The explosion took place before sunset at the shrine of Shah Noorani, about 750 km south of Quetta. It is a place of pilgrimage from all over Pakistan and abroad. The faithful of Sufism are accused of heresy for rituals involving singing and dancing. Taliban extremists operative in the region and the Islamic State.
Karachi (AsiaNews) - At least 52 dead and over 100 wounded, among them many women and children. This is the toll from yesterday’s tragic attack on a Sufi shrine in Balochistan region, during a traditional sacred ritual of Sufism. Today Catholic leaders condemned the violent incident, the latest in a long series that is bloodying the region, one of the most turbulent in Pakistan.
Fr Bonnie Mendes, a former regional director of Caritas Asia, says: "Every terrorist attack is to be condemned, against holy sites and civilian sites. It is even more sacrilegious that the target was a Sufi shrine. The poor are those who suffer most in such tragedies. It is indeed a tragedy that such incidents take place continuously in our country ".
The attack took place before sunset, while the faithful were performing the Dhamaal, a ritual dance accompanied by the sound of drums. The explosion occurred outside the building, where there were about 600 faithful at that time.
According to the latest updates, the Islamic State militants claimed responsibility. Sufism is a proponent of moderate Islam and includes mystical practices and performances (such as music and dance) which are opposed by the extremists, who regard them as heretical and an insult to Islam. Recently the radicals also targeted Amjad Sabri, one of the most famous Sufi singers in the world, assassinating him in broad daylight on the alleged charges of insulting the Prophet Muhammad.
Fr. Mendes believes that "perhaps the authorities are not doing enough. We ask for sincere efforts to eliminate this threat. The violence is rooted deep in the tribal culture of the province of Balochistan. There are extremist fringes of the Islamic State who share the same ideology and tactics. "
The shrine of Shah Noorani, about 750 km south of Quetta, is considered a sacred place by both Sunni and Shiite. The shrine is dedicated to the figure of the Sufi master Hazrat Baba Shah Noorani, who lived there over 500 years ago in solitude on the mountain top. The place attracts pilgrims from all over the country and from abroad. Given the harsh conditions of the terrain, rescuers had difficulty in reaching the blast zone.

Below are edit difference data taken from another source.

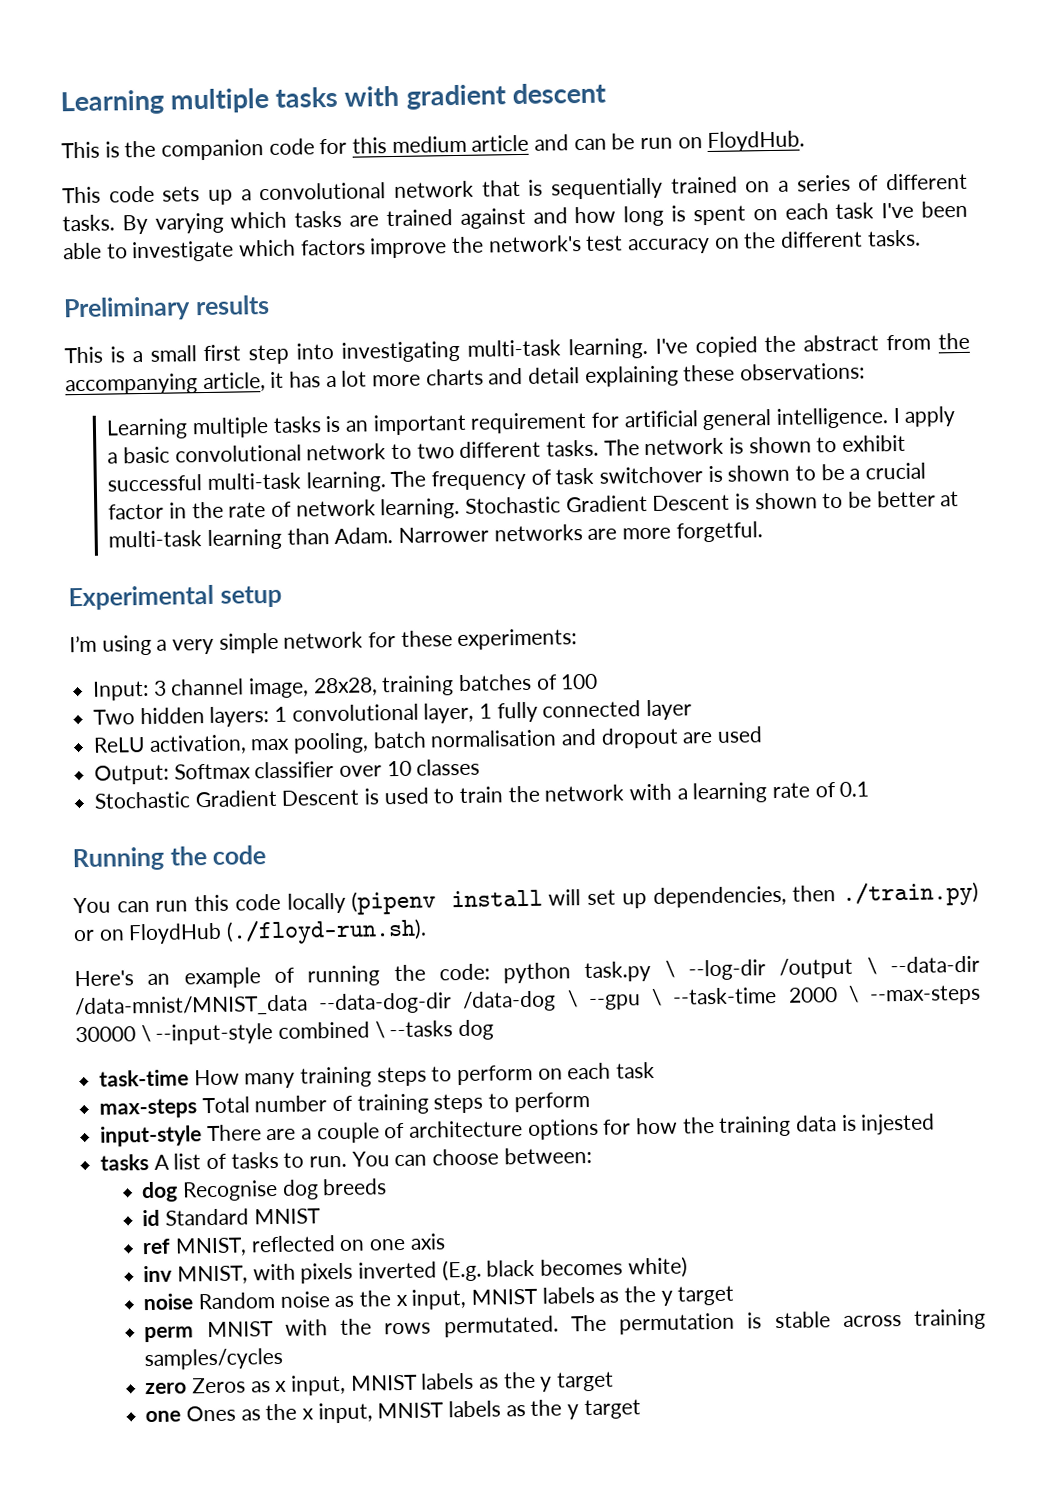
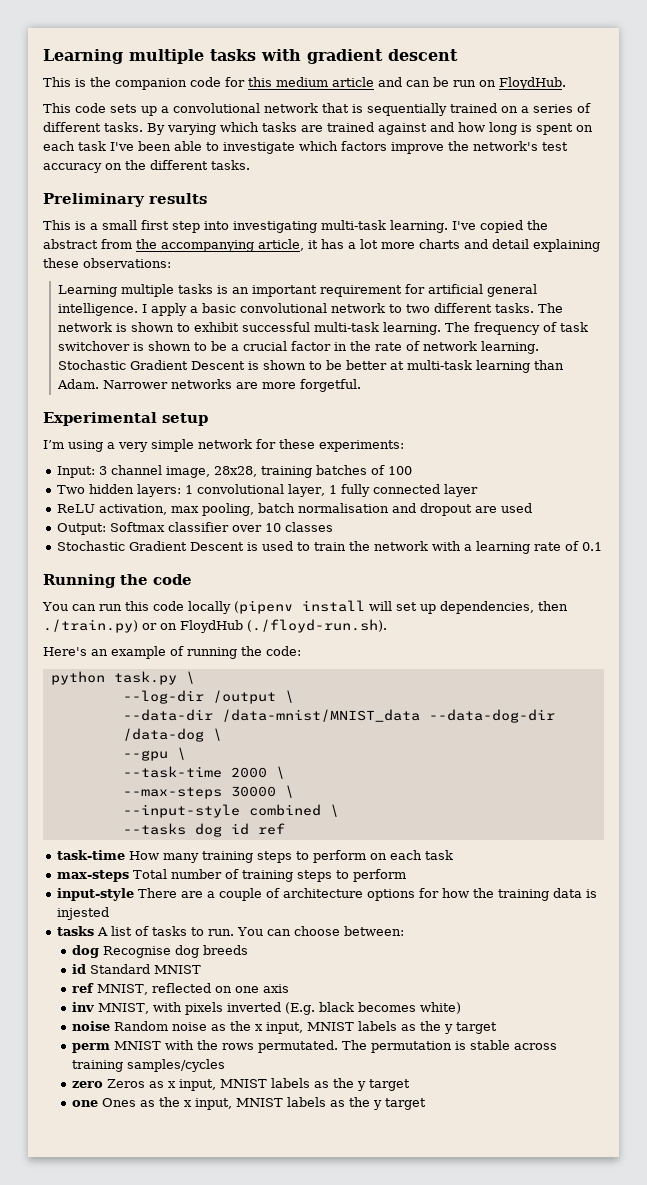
(490, 972) none -> (301, 651) //
(675, 969) none -> (195, 677) //
(877, 966) none -> (294, 696) //
(578, 999) none -> (222, 734) //
(663, 997) none -> (186, 753) //
(859, 994) none -> (285, 772) //
(151, 1033) none -> (294, 791) //
(385, 1030) none -> (339, 810) //
(495, 1030) none -> [230,823,285,835] id ref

The attack in Balochistan is just the latest in a long trail of blood left by the terrorists in this region. Last October the group Lashkar-e-Jhangvi (LeJ) carried out one of the most brutal massacres in Pakistani history against the military school in Quetta, which killed 61 people including cadets and guards.

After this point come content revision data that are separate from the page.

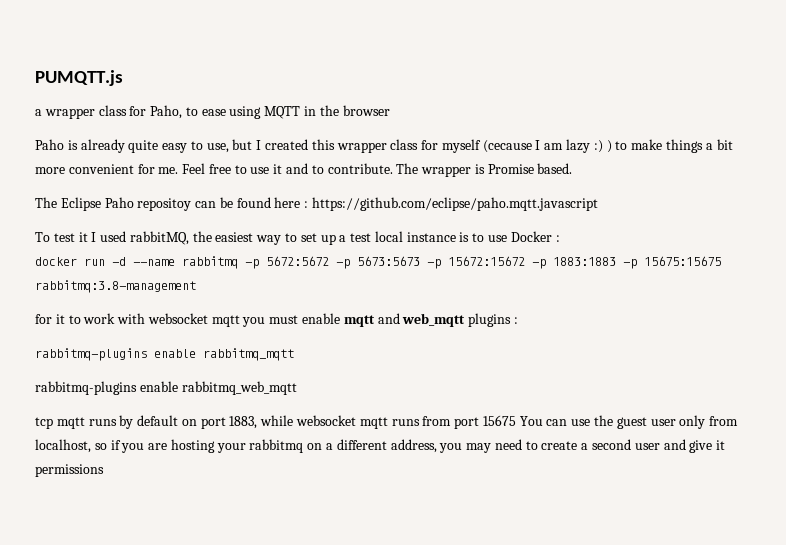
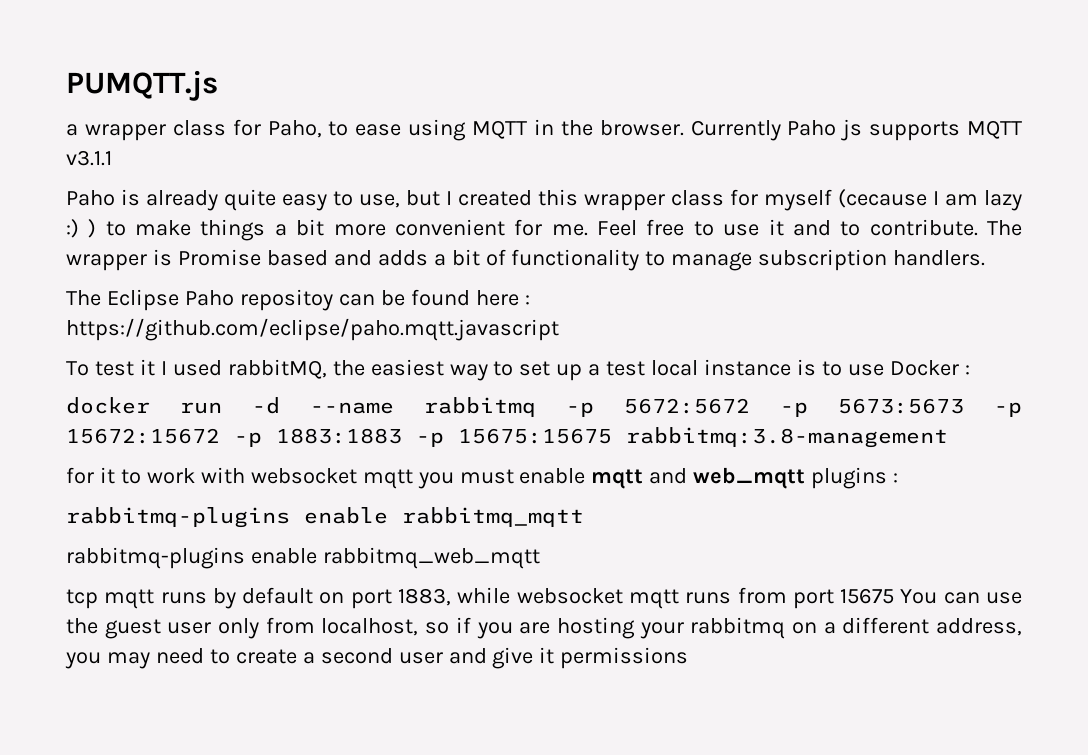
[342,105,390,116] browser -> [599,119,1022,141] [66,150,112,166] browser. Currently Paho js supports MQTT v3.1.1
[537,163,573,174] based. -> [266,249,986,271] based and adds a bit of functionality to manage subscription handlers.

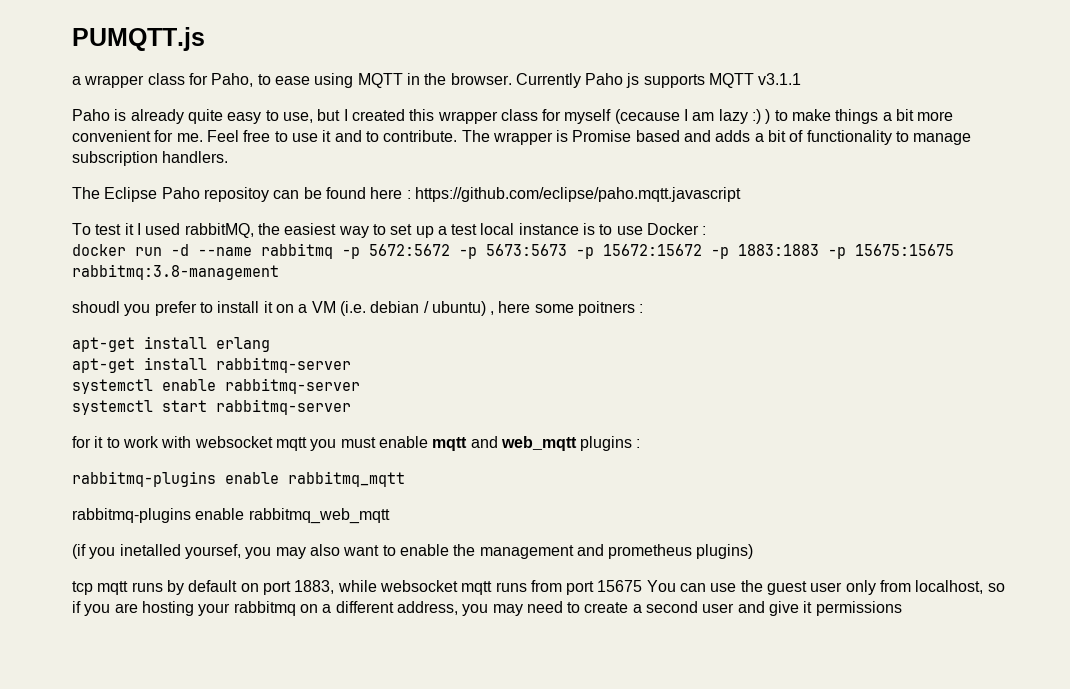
(948, 437) none -> [72,301,644,316] [72,336,270,352] [72,357,351,373] [72,378,360,394] [72,399,351,415] // shoudl you prefer to install it on a VM (i.e. debian / ubuntu) , here some poitners : // apt-get install erlang // apt-get install rabbitmq-server // systemctl enable rabbitmq-server // systemctl start rabbitmq-server
(540, 558) none -> [72,544,754,559] // (if you inetalled yoursef, you may also want to enable the management and prometheus plugins)

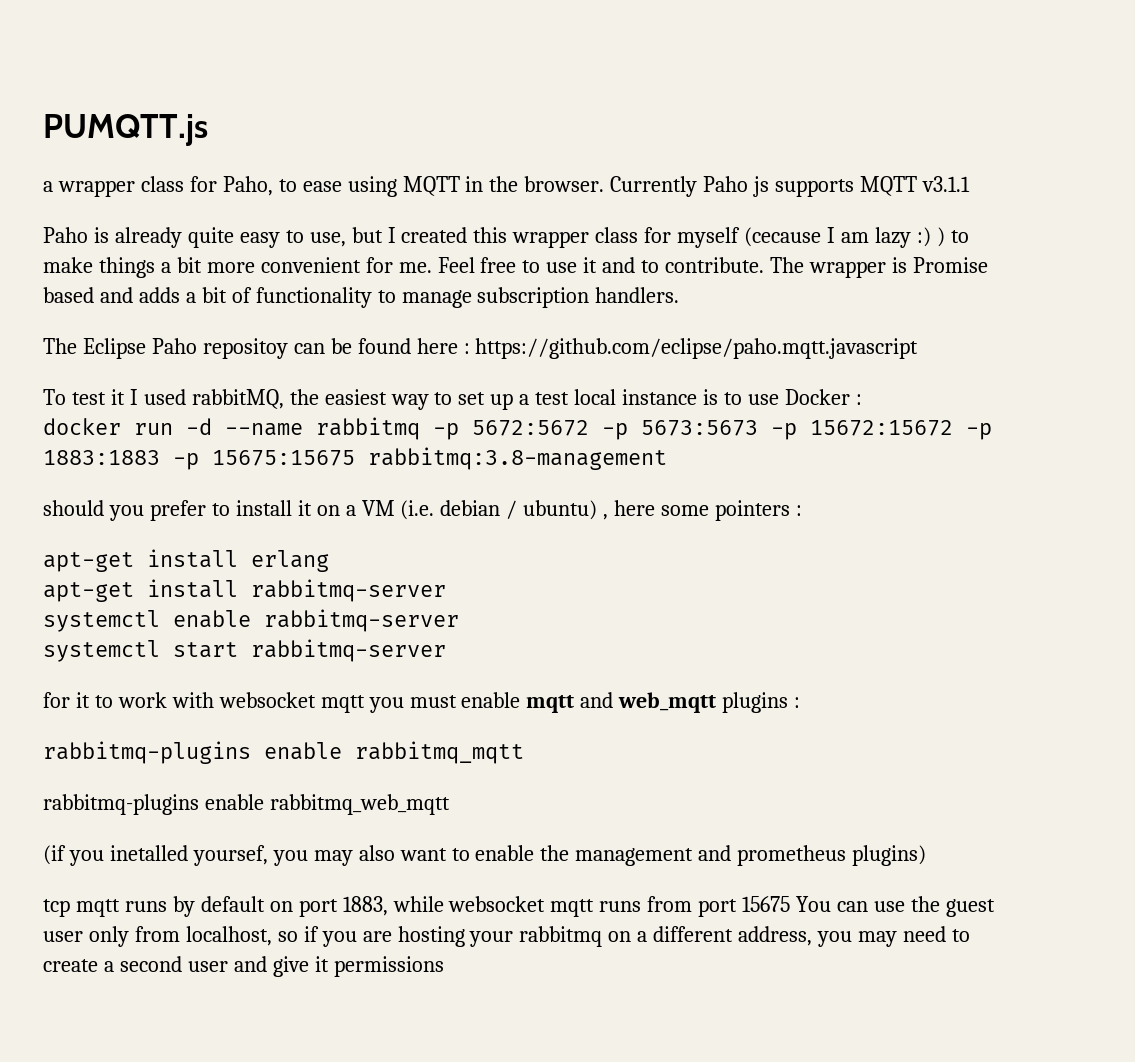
[72,301,120,313] shoudl -> [43,500,104,516] should
[578,301,636,316] poitners -> [715,500,791,521] pointers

Fr Emmanuel Yousaf Mani, National Director of the National Commission for Justice and Peace of the Pakistani Bishops' Conference, believes that the attacks in the "province is an internal matter. They cannot all be [fighters] from outside, certainly even the locals are involved. The Islamic Caliphate has many sympathizers in the region. The attackers believe they are masters of their own faith, but we cannot understand what religion they claim to follow. "
"This is a failure of the government - said the priest - The chief minister announced that he will put up roadblocks in places where prayers are held. They should have done this before. We demand additional security measures be implemented throughout the country. Everyone has the right to profess their faith. "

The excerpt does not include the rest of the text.